Ten years ago I had the chance to work on a play titled, appropriately enough, Enchanted April, at Little Lake Theater. I wasn't in the show itself, but I ran props for the actors as one of the "apprentices" in order to fulfill my community service obligations. I don't remember much of show (I think it involved a group of women trying to "find themselves" and get away for the month...which of course leads to trials and triumph) but it ended with the lead character asking the question above: what could possibly follow such an enchanted April? What indeed?

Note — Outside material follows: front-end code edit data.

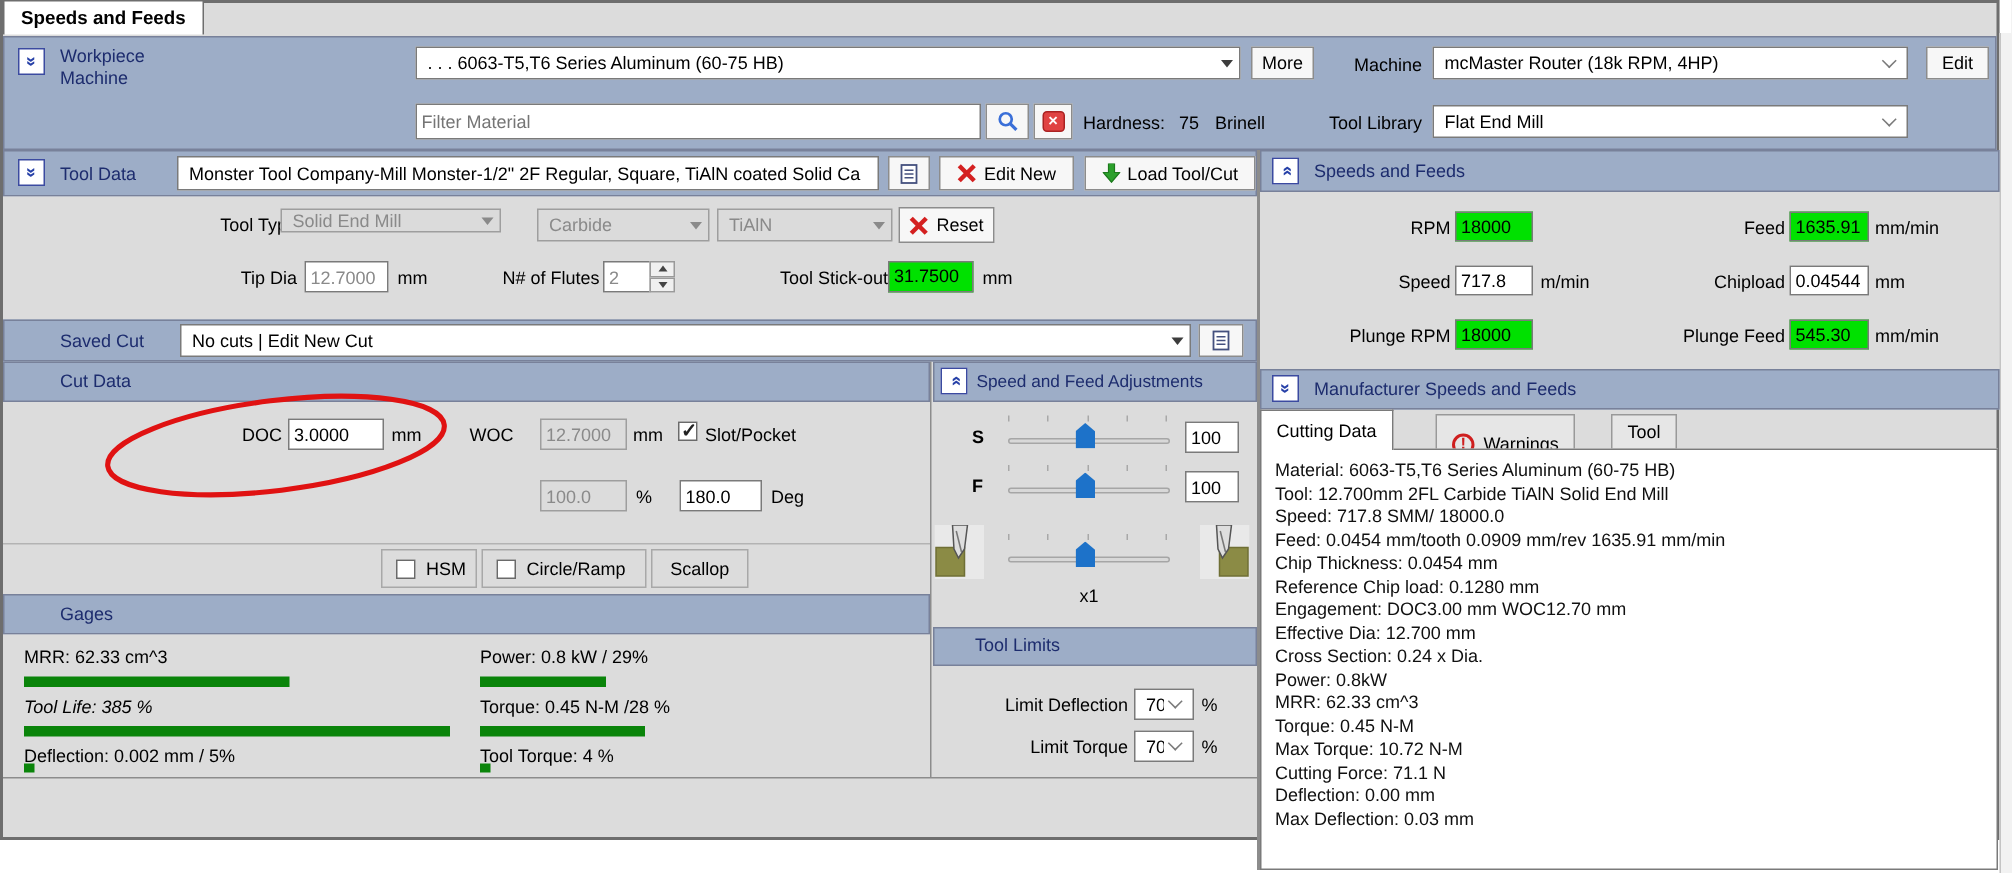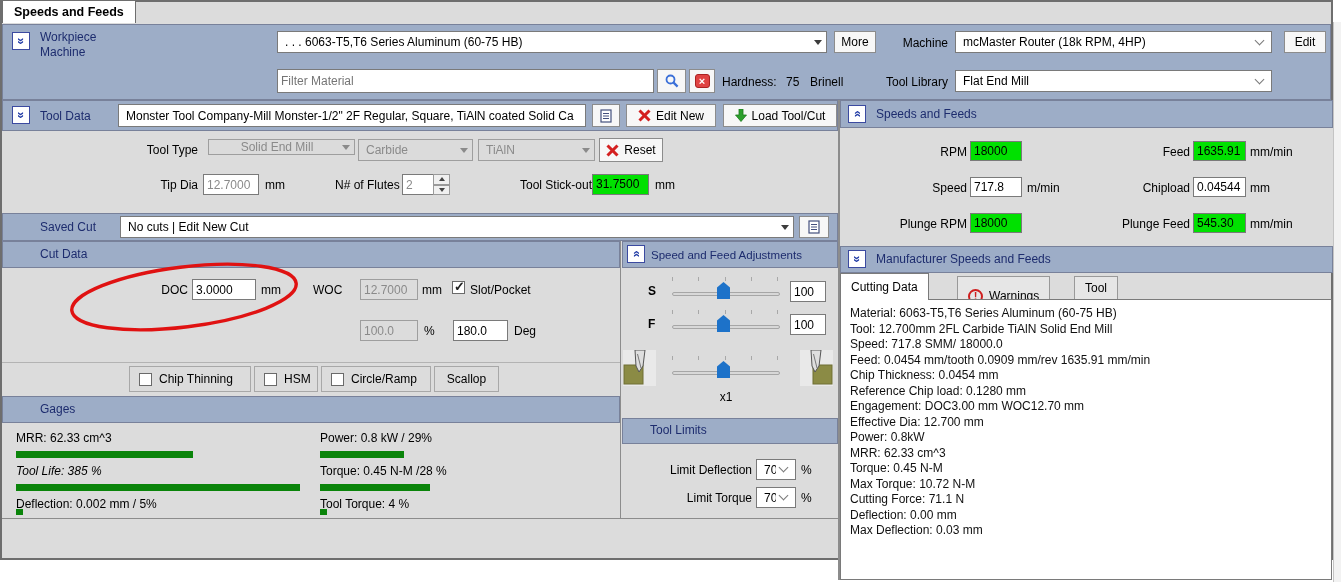--- a/index.html
+++ b/index.html
@@ -157,21 +157,21 @@
   </div>
   <div class="btn" style="left:723px;top:104px;width:114px;height:23px;">
     <svg width="12" height="13" viewBox="0 0 12 13">
         <polygon points="4,0 8,0 8,6 11.5,6 6,12.5 0.5,6 4,6" fill="#2ca02c" stroke="#1d7a1d" stroke-width="0.8"></polygon>
       </svg>
     <span>Load Tool/Cut</span>
   </div>
 
   <div class="gray-panel" style="left:2px;top:131px;width:836px;height:82px;"></div>
   <div class="lbl r" style="left:120px;top:143px;width:78px;">Tool Type</div>
-  <div class="combo dis" style="left:208px;top:139px;width:147px;height:16px;text-align:center;">
+  <div class="combo dis" style="left:187px;top:139px;width:147px;height:16px;">
     <span class="txt">Solid End Mill</span>
     <span class="tri"></span>
   </div>
   <div class="combo dis" style="left:358px;top:139px;width:115px;height:22px;">
     <span class="txt">Carbide</span>
     <span class="tri"></span>
   </div>
   <div class="combo dis" style="left:478px;top:139px;width:117px;height:22px;">
     <span class="txt">TiAlN</span>
     <span class="tri"></span>
@@ -231,24 +231,20 @@
   <input class="field dis" style="left: 360px; top: 320px; width: 58px; height: 21px;" value="100.0">
   <div class="lbl" style="left:424px;top:324px;">%</div>
   <input class="field" style="left: 453px; top: 320px; width: 55px; height: 21px;" value="180.0">
   <div class="lbl" style="left:514px;top:324px;">Deg</div>
 
   <svg class="annot" style="left:62px;top:252px;" width="245" height="88" viewBox="0 0 245 88">
     <ellipse cx="122" cy="45" rx="113" ry="30" transform="rotate(-7 122 45)" fill="none" stroke="#e01212" stroke-width="3.4" stroke-linecap="round"></ellipse>
   </svg>
 
   <div class="gray-panel" style="left:2px;top:362px;width:618px;height:34px;border-top:1px solid #b3b3b3;"></div>
-  <div class="optbox" style="left:129px;top:366px;width:122px;height:26px;">
-    <span class="cb"></span>
-    <span>Chip Thinning</span>
-  </div>
   <div class="optbox" style="left:254px;top:366px;width:64px;height:26px;">
     <span class="cb"></span>
     <span>HSM</span>
   </div>
   <div class="optbox" style="left:321px;top:366px;width:110px;height:26px;">
     <span class="cb"></span>
     <span>Circle/Ramp</span>
   </div>
   <div class="optbox" style="left:434px;top:366px;width:65px;height:26px;justify-content:center;">
     <span>Scallop</span>
@@ -404,20 +400,21 @@
 
   <div class="mfg-box" style="left:840px;top:299px;width:492px;height:281px;">
     <div>Material: 6063-T5,T6 Series Aluminum (60-75 HB)</div>
     <div>Tool: 12.700mm 2FL Carbide TiAlN Solid End Mill</div>
     <div>Speed: 717.8 SMM/ 18000.0</div>
     <div>Feed: 0.0454 mm/tooth 0.0909 mm/rev 1635.91 mm/min</div>
     <div>Chip Thickness: 0.0454 mm</div>
     <div>Reference Chip load: 0.1280 mm</div>
     <div>Engagement: DOC3.00 mm  WOC12.70 mm</div>
     <div>Effective Dia: 12.700 mm</div>
+    <div>Cross Section: 0.24 x Dia.</div>
     <div>Power: 0.8kW</div>
     <div>MRR: 62.33 cm^3</div>
     <div>Torque: 0.45 N-M</div>
     <div>Max Torque: 10.72 N-M</div>
     <div>Cutting Force: 71.1 N</div>
     <div>Deflection: 0.00 mm</div>
     <div>Max Deflection: 0.03 mm</div>
   </div>
 
 </div>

I find myself asking that a lot, actually. After a month with the Lip Dub, TED talks, EdCamp, and Monday's Mock Crash, how is May going to be able to seem anything but a disappointment? With "just" the usual prom/graduation/senior awards circuit to attend, it's easy to feel like I'm not actually doing anything productive since I'm not doing anything new. In fact, as I think forward to next year, I wonder what new slew of activities I'll need to add, on top of what I've started this year, in order to match the "enchanted April" that just passed. Is adding all of these new activities eventually going to lead to burnout as I try to push it a little bit more each year? At what point do you just decide to start phoning it in and doing the same things we did last year? This past month has been exciting, but perhaps too exciting to top.
And yet, I think the play Enchanted April actually answered the question for me. The answer is actually very simple.
"I should think...an enchanted May."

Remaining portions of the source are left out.